Laur wants parents to talk to their kids about how to lock down their information and learn to be good digital citizens because kids need to have a good, clean background online to be ready for the jobs of future, he says.

Moncur agrees. The work she sees her students complete on their smart phones and through the Internet is a truly educational and important part of their school experience.

However, both say you need to know what your kids are doing, especially when they first go online.

Laur recommends using Spec-tor monitoring software on the computer, and Phone Sheriff for cell phones, which gives parents the ability to lock phone use, so between 10 p.m. and 3 a.m. you can keep junior offline and actually sleeping.

"It has to be overt though.
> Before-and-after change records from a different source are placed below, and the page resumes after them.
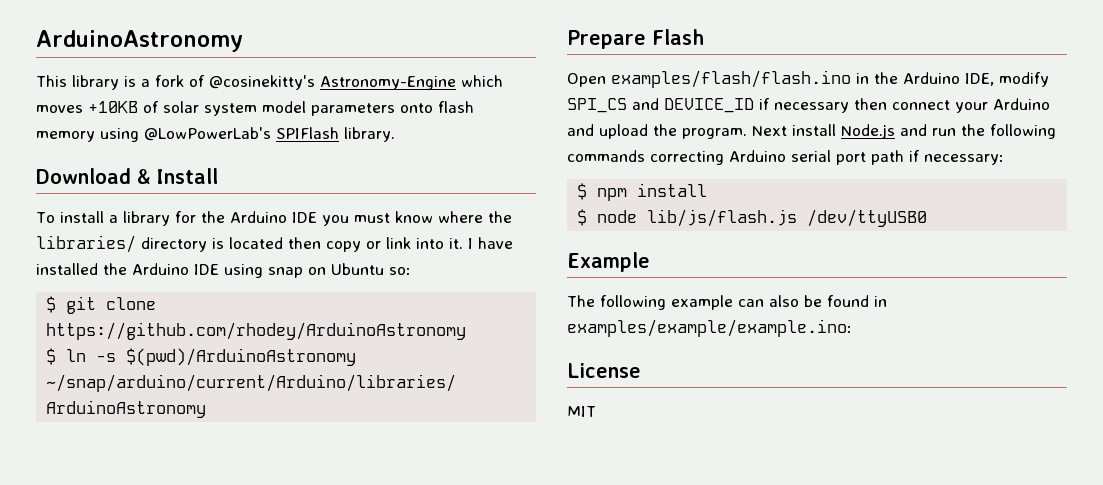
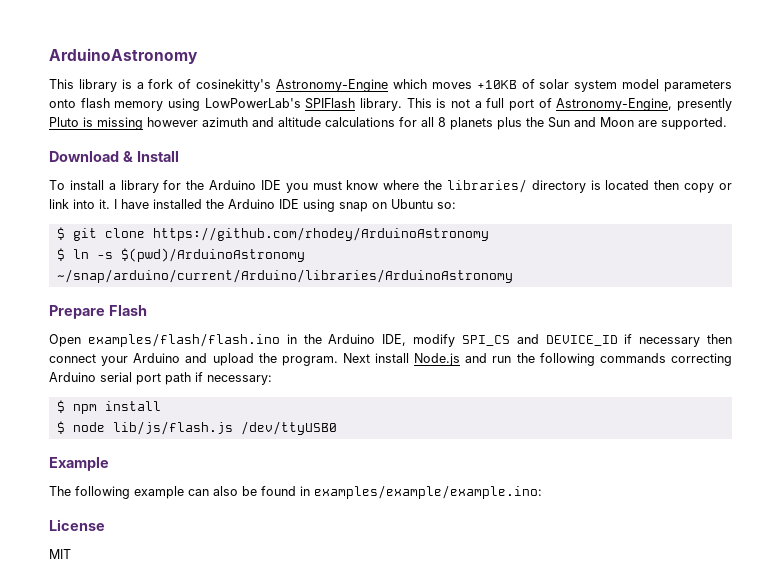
- This library is a fork of @cosinekitty's Astronomy-Engine which moves +10KB of solar system model parameters onto flash memory using @LowPowerLab's SPIFlash library.
+ This library is a fork of cosinekitty's Astronomy-Engine which moves +10KB of solar system model parameters onto flash memory using LowPowerLab's SPIFlash library. This is not a full port of Astronomy-Engine, presently Pluto is missing however azimuth and altitude calculations for all 8 planets plus the Sun and Moon are supported.

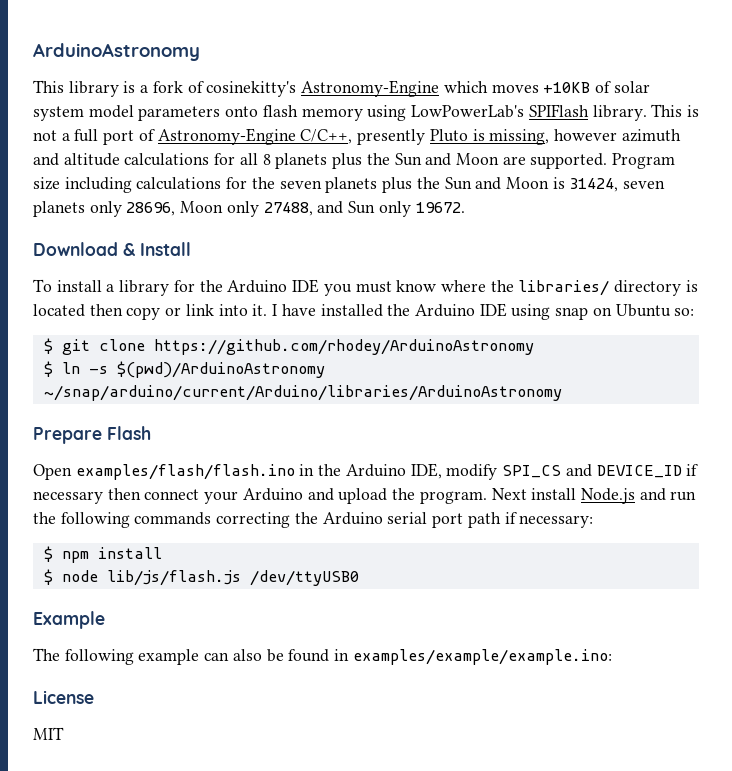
- This is not a full port of Astronomy-Engine, presently Pluto is missing however azimuth and altitude calculations for all 8 planets plus the Sun and Moon are supported.
+ This is not a full port of Astronomy-Engine C/C++, presently Pluto is missing, however azimuth and altitude calculations for all 8 planets plus the Sun and Moon are supported. Program size including calculations for the seven planets plus the Sun and Moon is 31424, seven planets only 28696, Moon only 27488, and Sun only 19672.
- Next install Node.js and run the following commands correcting Arduino serial port path if necessary:
+ Next install Node.js and run the following commands correcting the Arduino serial port path if necessary:

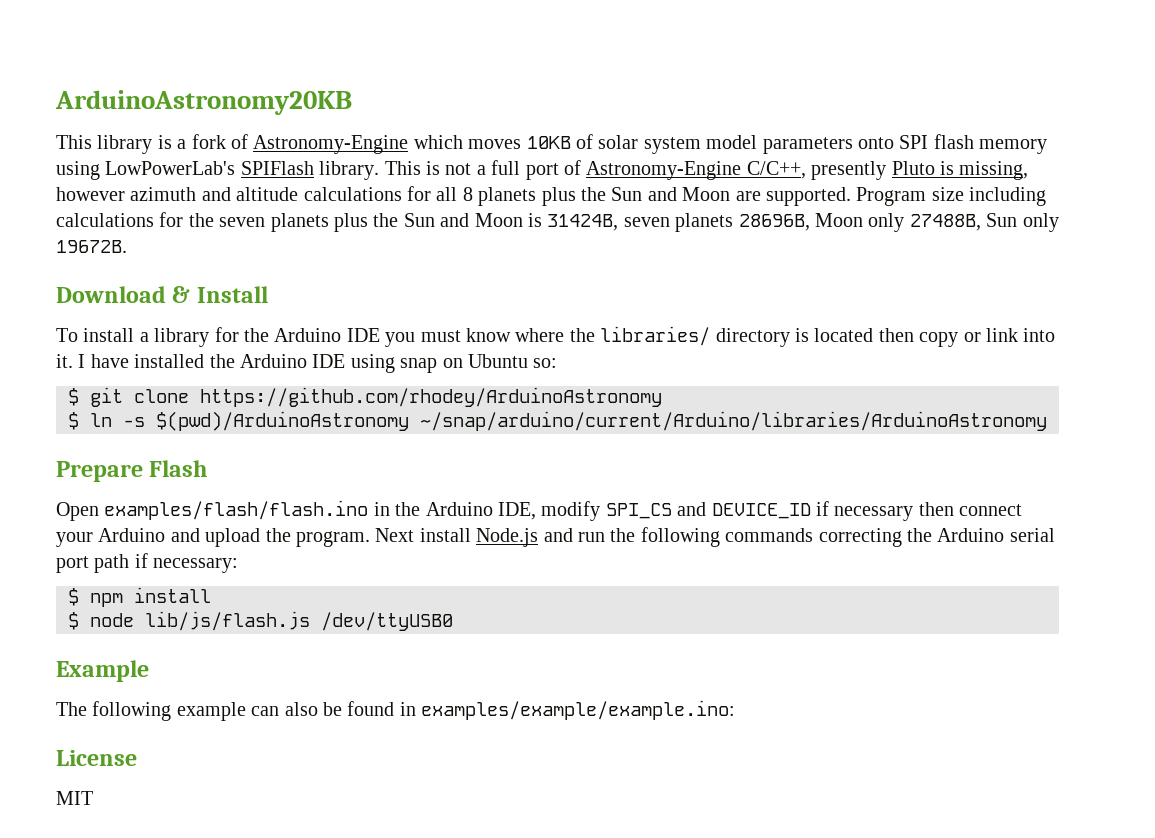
- ArduinoAstronomy
+ ArduinoAstronomy20KB
- This library is a fork of cosinekitty's Astronomy-Engine which moves +10KB of solar system model parameters onto flash memory using LowPowerLab's SPIFlash library.
+ This library is a fork of Astronomy-Engine which moves 10KB of solar system model parameters onto SPI flash memory using LowPowerLab's SPIFlash library.
- Program size including calculations for the seven planets plus the Sun and Moon is 31424, seven planets only 28696, Moon only 27488, and Sun only 19672.
+ Program size including calculations for the seven planets plus the Sun and Moon is 31424B, seven planets 28696B, Moon only 27488B, Sun only 19672B.

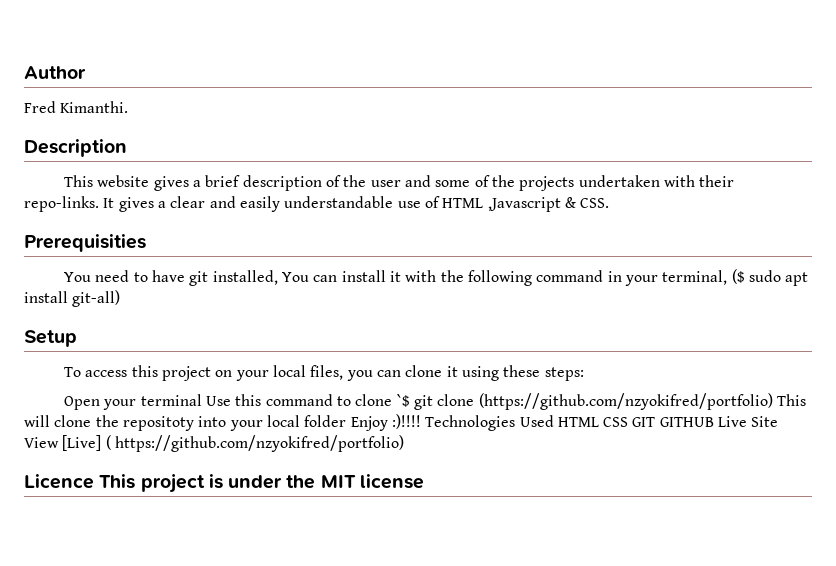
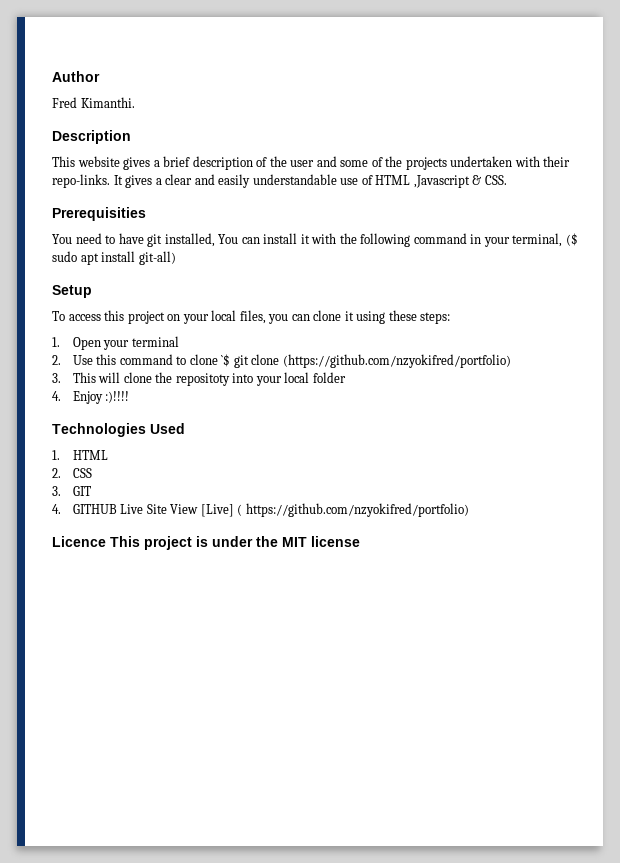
- Open your terminal Use this command to clone `$ git clone (https://github.com/nzyokifred/portfolio) This will clone the repositoty into your local folder Enjoy :)!!!! Technologies Used HTML CSS GIT GITHUB Live Site View [Live] ( https://github.com/nzyokifred/portfolio)
+ 1. Open your terminal
+ 2. Use this command to clone `$ git clone (https://github.com/nzyokifred/portfolio)
+ 3. This will clone the repositoty into your local folder
+ 4. Enjoy :)!!!!
+ Technologies Used
+ 1. HTML
+ 2. CSS
+ 3. GIT
+ 4. GITHUB Live Site View [Live] ( https://github.com/nzyokifred/portfolio)

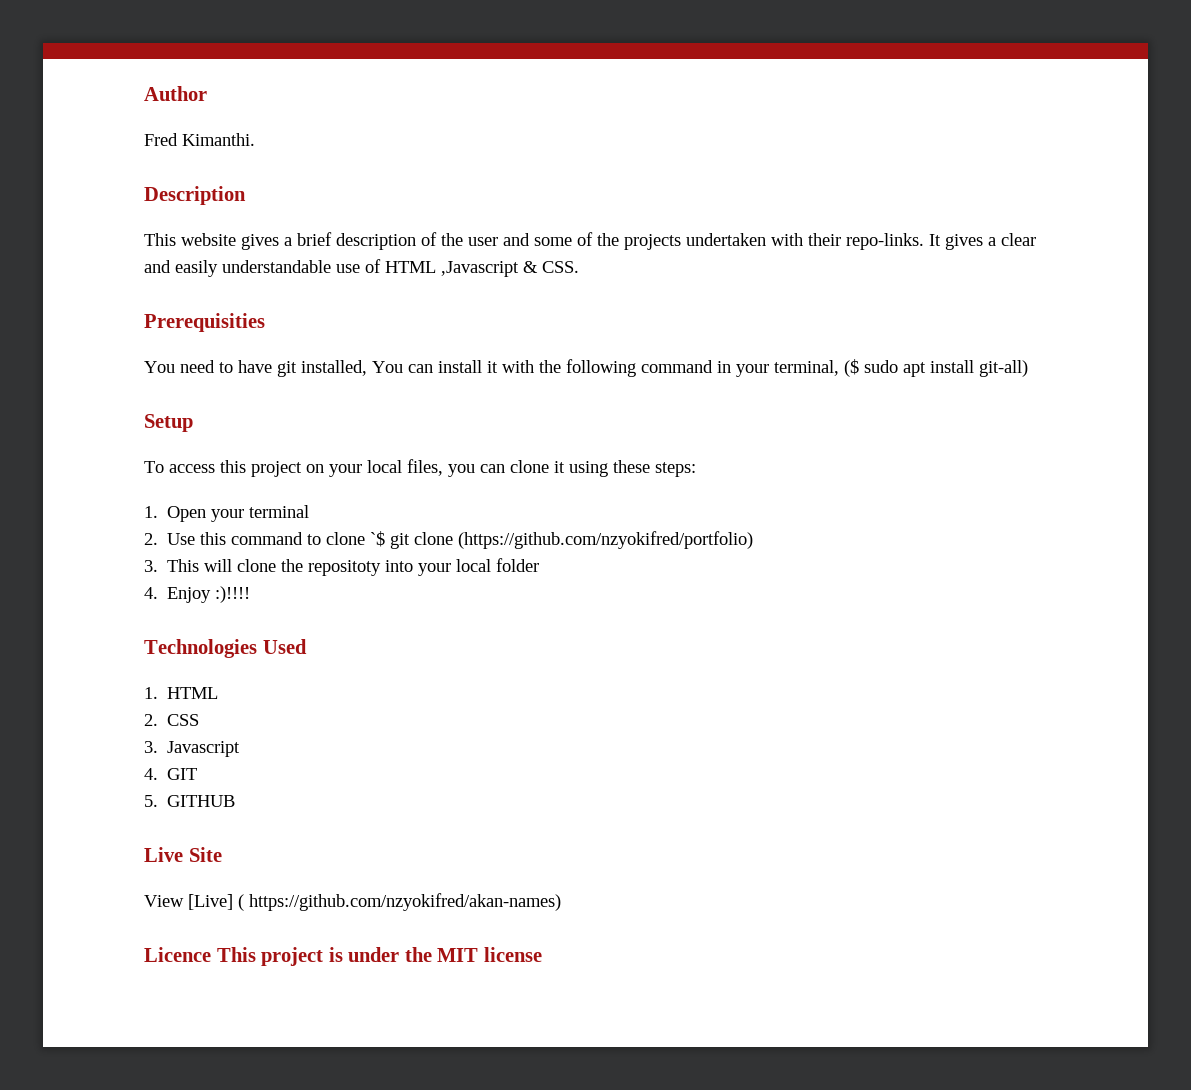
- 3. GIT
+ 3. Javascript
+ 4. GIT
- 4. GITHUB Live Site View [Live] ( https://github.com/nzyokifred/portfolio)
+ 5. GITHUB
+ Live Site
+ View [Live] ( https://github.com/nzyokifred/akan-names)

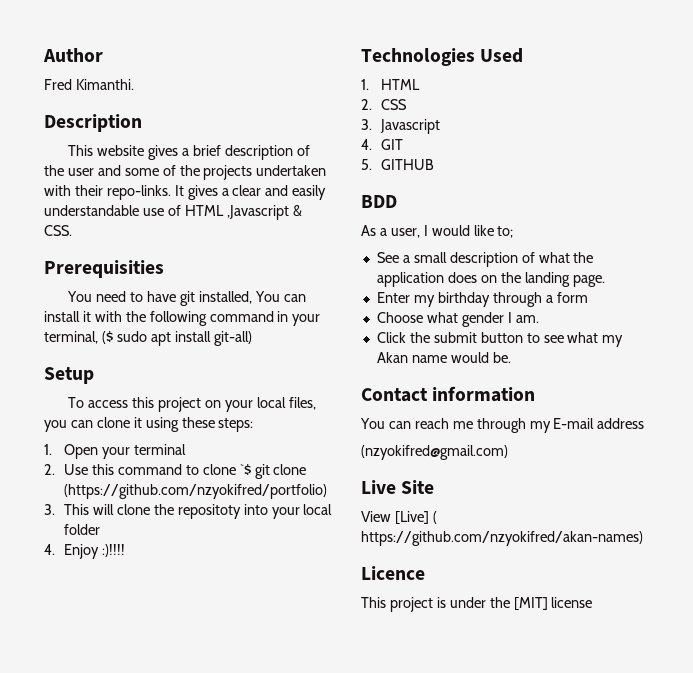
+ BDD
+ As a user, I would like to;
+ See a small description of what the application does on the landing page.
+ Enter my birthday through a form
+ Choose what gender I am.
+ Click the submit button to see what my Akan name would be.
+ Contact information
+ You can reach me through my E-mail address
+ (nzyokifred@gmail.com)
- Licence This project is under the MIT license
+ Licence
+ This project is under the [MIT] license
You have to tell your kids the software is there," Laur says. "If you don't, you're teaching your children that sometimes it's okay to not be up front."

He says covert software is a last resort for students who have proven that they are high risk, and it's the only way for a parent to know what is going on.

Another easy safety tip is if you post photos online, it's good to turn off the meta data on your phone that allows people to see the GPS co-ordinates of where a photo was taken.

Parents need to talk with their kids, rather than at them, about online safety and being a good citizen. If they get into trouble, they have to be able to come to you, Laur says.